Notwithstanding the provisions of this Section 7(d), an Underwriter shall not
be required to contribute any amount in excess of the underwriting discounts
received by it (less the aggregate amount of any damages which such Underwriter
and its controlling persons have otherwise been required to pay in respect of
the same or any similar claim), no Selling Shareholder shall be required to
contribute any amount in excess of the net proceeds received by such Selling
Shareholder (less the amount such Selling Shareholder has otherwise been
required to pay in respect of the same or any similar claim) and no person
found guilty of fraudulent misrepresentation (within the meaning of Section
11(f) of the Act) will be entitled to contribution from any person who was not
guilty of such fraudulent misrepresentation. The Underwriters' obligations to
contribute as provided in this Section 7(d) are several in proportion to their
respective underwriting obligations and not joint.
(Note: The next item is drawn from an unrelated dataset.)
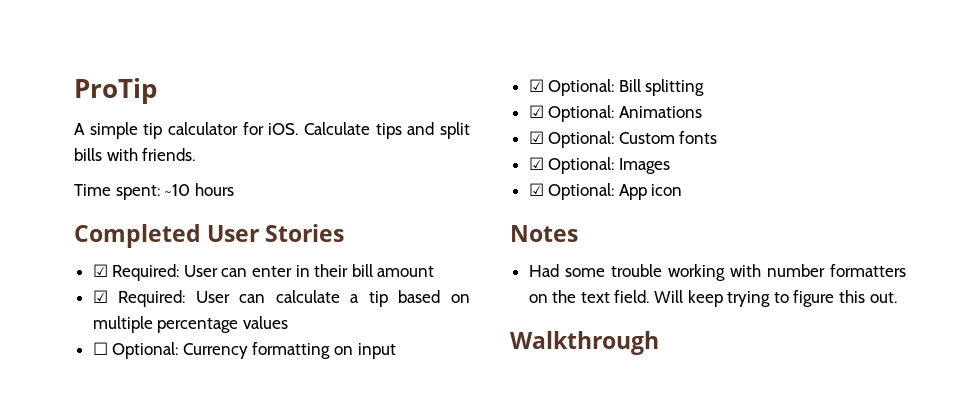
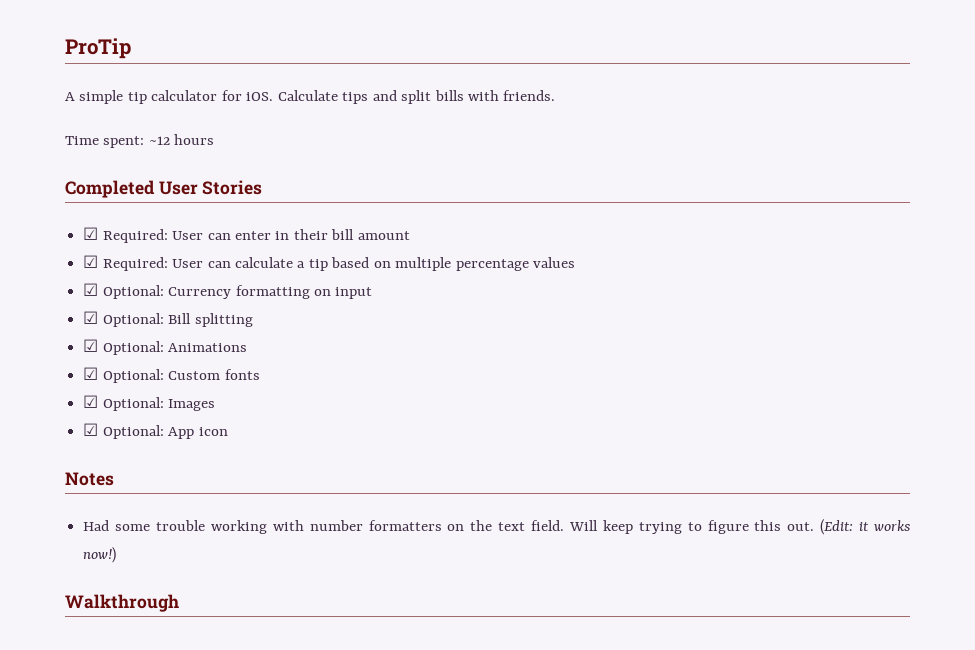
[164,184,191,196] ~10 -> [148,136,170,145] ~12
[92,342,108,355] ☐ -> [83,283,99,296] ☑
(897, 297) none -> [820,519,911,535] [83,547,117,563] (Edit: it works now!)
For purposes of this Section
7(d), any person who controls a party to this Agreement within the meaning of
the Act will have the same rights to contribution as that party, and each
officer and director of the Company who signed the Registration Statement will
have the same rights to contribution as the Company, subject in each case to
the provisions hereof. Any party entitled to contribution, promptly after
receipt of notice of commencement of any action against such party in respect
of which a claim for contribution maybe made under this Section 7(d), will
notify any such party or parties from whom contribution may be sought, but the
omission to notify will not relieve the party or parties from whom contribution
may be sought from any other obligation it or they may have under this Section
7(d). No party will be liable for contribution with respect to any action or
claim settled without its written consent (which consent will not be
unreasonably withheld).
(f) The indemnity and contribution agreements contained in this
Section 7 and the representations and warranties of the Company and the Selling
Shareholders contained in this Agreement shall remain operative and in full
force and effect regardless of (i) any investigation made by the Underwriters
or on their behalf, (ii) acceptance of any of the Shares and payment therefor
or (iii) any termination of this Agreement.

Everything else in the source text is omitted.